L’exposition aux pesticides ou aux résidus chimiques représente également un risque pour la santé à long terme. En effet, les produits chimiques toxiques présents dans les aliments sont connus pour être responsables d’un ensemble de problèmes de santé humaine, qui comprennent divers cancers, des dysfonctionnements des reins et du foie, des déséquilibres hormonaux, la suppression du système immunitaire, des maladies musculosquelettiques, des malformations congénitales… Ces troubles sont répandus dans tous les pays.

La consommation d’aliments impropres est à l’origine de plus de 200 maladies, allant de la diarrhée au cancer (OMS, 2015). Il y a dix ans, les estimations de l’OMS au niveau mondial disaient qu’une personne sur 10 tombe malade chaque année à cause des maladies d’origine alimentaire, entraînant 420 000 décès.

 

Quelles sont les conséquences des régimes alimentaires peu diversifiés sur la santé, en particulier dans les pays du Sud ?

Dans les pays du Sud, les régimes alimentaires peu diversifiés et pauvres en nutriments essentiels entraînent souvent une faible consommation d’aliments nutritifs comme les fruits et légumes et une dépendance excessive aux céréales ultra-transformés et aux autres aliments riches en calories.

Selon le dernier rapport SOFI (FAO/IFAD/UNICEF/WFP/WHO, 2025), l’alimentation des femmes et des enfants est sous-optimale pour la majorité d’entre eux, car seuls 48% des femmes et 24% des enfants en Afrique ont une alimentation diversifiée.

Ce manque de diversité alimentaire se traduit par une maigreur, un retard de croissance et des carences en micronutriments essentiels comme le fer, le zinc, la vitamine A ou l’acide folique. Ces déficits nutritionnels fragilisent le système immunitaire, compromettent la croissance et le développement des enfants, et augmentent le risque de maladies liées à la malnutrition, notamment l’anémie. Ce manque de diversité alimentaire maintient les pays du Sud dans une situation de triple fardeau de la malnutrition marquée par la coexistence entre la sous-nutrition, les carences en micronutriments et le surpoids/obésité préparant le terrain à l’essor des maladies chroniques non transmissibles.

 

 

En quoi une agriculture paysanne diversifiée peut-elle améliorer la qualité de l’alimentation et prévenir ces risques ?

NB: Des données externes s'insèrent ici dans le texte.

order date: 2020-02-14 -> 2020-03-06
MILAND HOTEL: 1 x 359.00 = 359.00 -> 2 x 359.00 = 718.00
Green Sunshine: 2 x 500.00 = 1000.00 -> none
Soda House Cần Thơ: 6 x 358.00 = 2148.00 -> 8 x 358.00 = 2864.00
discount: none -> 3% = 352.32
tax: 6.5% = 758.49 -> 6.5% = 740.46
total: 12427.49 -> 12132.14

L’agriculture paysanne diversifiée est une stratégie basée sur la communauté et s’attaque principalement aux causes sous-jacentes de la malnutrition (Black et al., 2013). Selon la FAO, l’agriculture paysanne diversifiée peut jouer un rôle central dans la promotion d’une alimentation saine en facilitant la production d’aliments à haute valeur nutritionnelle, culturellement adaptés, sains, de qualité et abordables pour satisfaire durablement les besoins alimentaires des populations (FAO, 2018). En effet, en produisant une variété d’aliments (céréales, légumineuses, fruits, légumes, produits animaux), elle garantit un meilleur accès à des nutriments essentiels et réduit la dépendance aux importations et aux aliments industriels transformés. Elle constitue aussi un moyen pour préserver la biodiversité, renforcer la résilience des communautés rurales et soutenir l’économie locale. A travers son approche communautaire territorialisée, l’agriculture paysanne diversifiée a la capacité de faciliter le lien entre les producteurs et les consommateurs, et régler de façon durable les enjeux de santé et de nutrition.

 

 

Quels messages souhaiteriez-vous adresser aux décideurs publics pour mieux rapprocher politiques agricoles et politiques de santé ?

Voici quelques recommandations qui me semblent importantes :

  •  Mettre en place des politiques publiques intégrant explicitement les objectifs de nutrition dans les secteurs comme la santé, l’agriculture, l’éducation, le commerce, l’industrie, la protection sociale, etc. 
  • Mettre en place des systèmes financiers et réglementaires pour accompagner les producteurs dans des pratiques agricoles durables (agroécologie, etc.) visant à rendre les aliments nutritifs plus abordables et accessibles au bénéfice des populations, notamment les plus vulnérables.
  • Renforcer les connaissances et le pouvoir d’action des consommateurs en leur donnant plus facilement accès à des informations claires sur les incidences environnementales, sociales et sanitaires de leurs choix alimentaires, tout en veillant à ce que même les ménages vulnérables puissent bénéficier du changement.